Walton Ranch, Sarasota, Clyde Butcher
When Clyde reflects on his favorite areas in Florida, he credits “the moment he really understood Florida” to an unplanned stop at Tom Gaskin’s Cypress Knee Museum, a legendary “old Florida” roadside attraction. Invited by Gaskin to take a walk on a boardwalk out back he discovered an almost magical cypress swamp along a tributary feeding into Lake Okeechobee called Fisheating Creek. The stand of tall cypress trees reminded him of the California Redwoods from his past. That moment transformed his view of Florida. That same week he was introduced to another photographer and Floridian, Oscar Thompson, who took him into the Big Cypress National Preserve and the Everglades. There, he found his future home and to this day, Clyde has become one of the most influential champions of the swamp.
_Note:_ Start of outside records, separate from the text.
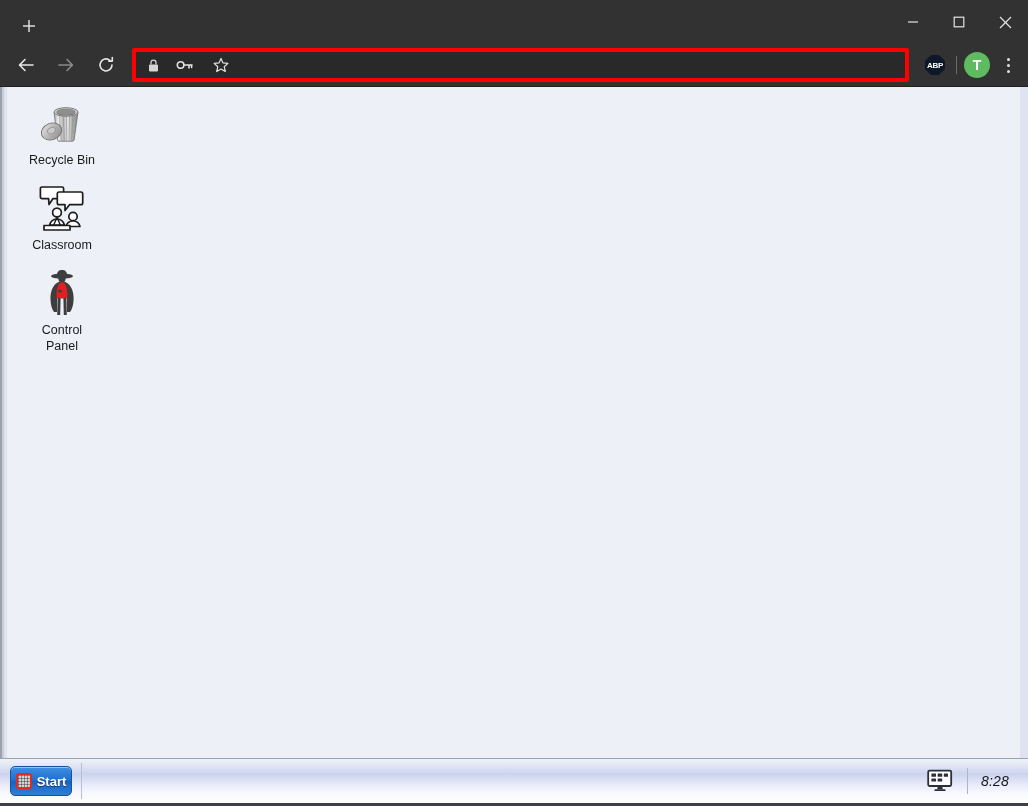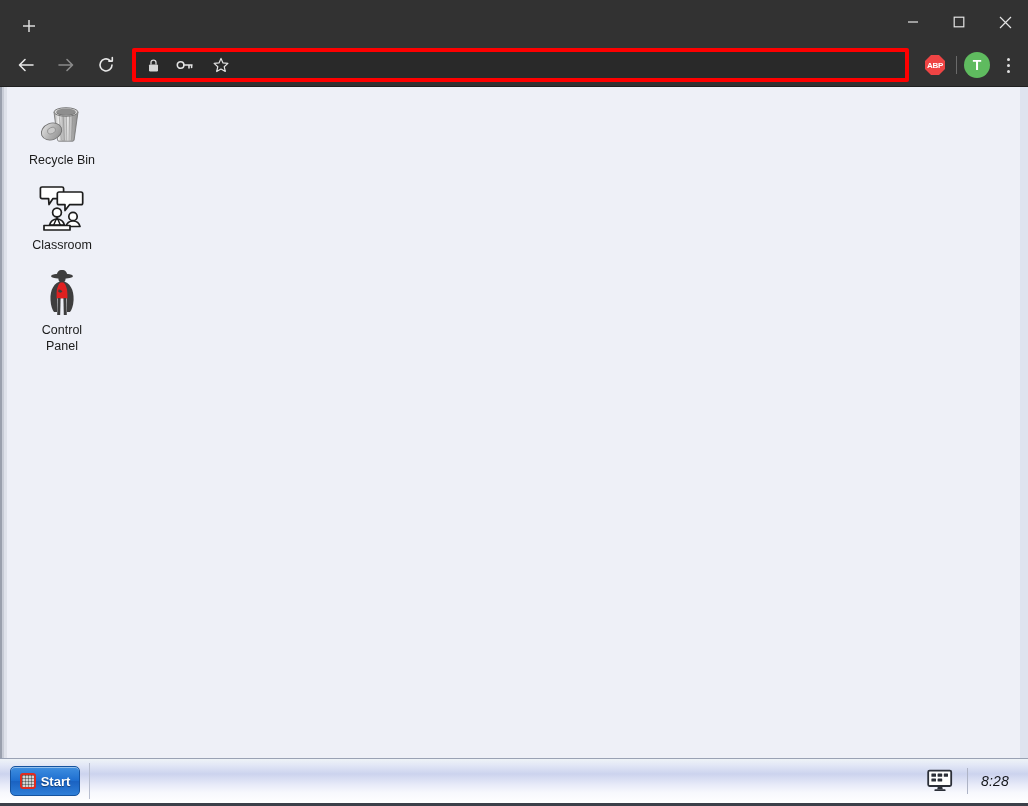--- a/index.html
+++ b/index.html
@@ -140,7 +140,7 @@
   }
   .abp-oct {
     width: 20px; height: 20px;
-    background: #ef4444;
+    background: #0f172a;
     clip-path: polygon(30% 0,70% 0,100% 30%,100% 70%,70% 100%,30% 100%,0 70%,0 30%);
     display: flex; align-items: center; justify-content: center;
     color: #fff; font-size: 8px; font-weight: bold; letter-spacing: -.3px;

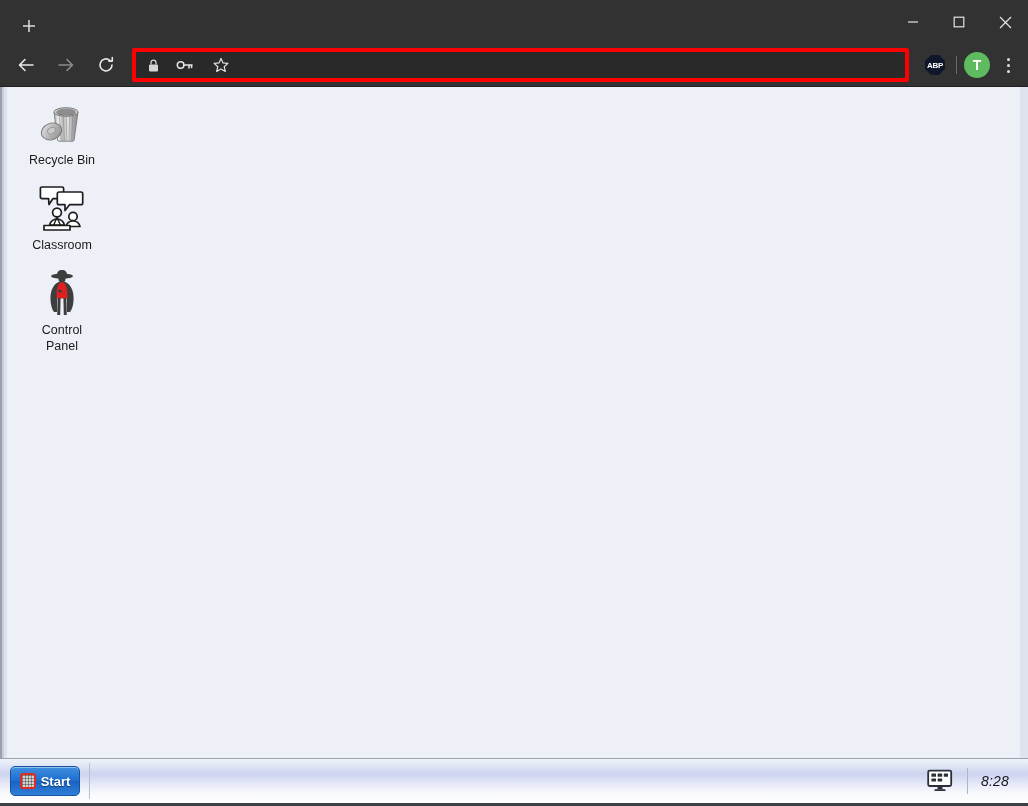--- a/index.html
+++ b/index.html
@@ -230,7 +230,7 @@
     position: relative;
   }
   .start-btn {
-    width: 70px; height: 30px;
+    width: 62px; height: 30px;
     border-radius: 5px;
     background: linear-gradient(to bottom,#3f8fe0 0%,#1f6fd0 48%,#1a62c2 52%,#2f7fd8 100%);
     border: 1px solid #15539f;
It was in this swamp that Clyde and Niki Butcher decided to set up their home and gallery. Along the Tamiami Trail between Naples and Miami is the Clyde Butcher Big Cypress Art Gallery, one of the few businesses along a seemingly endless roadway.
Cypress Swamp, Robin Draper
The gallery is actually within the boundaries of the Big Cypress National Preserve, a biologically diverse ecosystem that is distinct from the Everglades. Covered in fresh water and dotted with dense hammocks of Bald Cypress trees, the Big Cypress is essentially a slow-moving river gently flowing towards Florida’s Gulf coast, emptying into prolific estuaries that serve as nurseries for Florida’s marine life. It is a place of immense natural beauty and relative isolation from Florida’s developed areas.
Clyde Butcher Swamp Walk, Big Cypress, Robin Draper
After years of spending time in the Big Cypress and the Everglades, Clyde and his family wanted to share their love and appreciation of the area and to dispel the notion that these places are scary and dangerous. So, they created a walking tour of the area and the Swamp Walk was born.
Swamp Walk, Big Cypress Swamp, Robin Draper
Swamp Walks are conducted directly behind the Big Cypress Gallery. Clyde owns 13 acres there and he and his staff have been giving tours for more than 20 years. These are get-your-feet-wet walks. And sometimes you will be wading knee high or more through the swamp. But people love it.
Whether you walk the swamp, or witness Clyde Butcher’s photos in a gallery, or at a friend’s home or office, you will likely be transformed by the images.
“One thing I love is watching people leave the walks, or my shows and galleries, with a smile,” Butcher says.
Clyde Butcher, Fisheating Creek
And he clearly wants people to connect to the work. He hopes to forge an emotional bond that instills the same love for nature, and desire to conserve and protect natural resources, that he feels. As Emmy Award-winning filmmaker Ken Burns said, “Like the work of Ansel Adams, Clyde Butcher’s remarkable photographs give us an access to nature we rarely see or experience … they also remind us of the abiding kinship we mortals share when we work together to preserve these magnificent places.”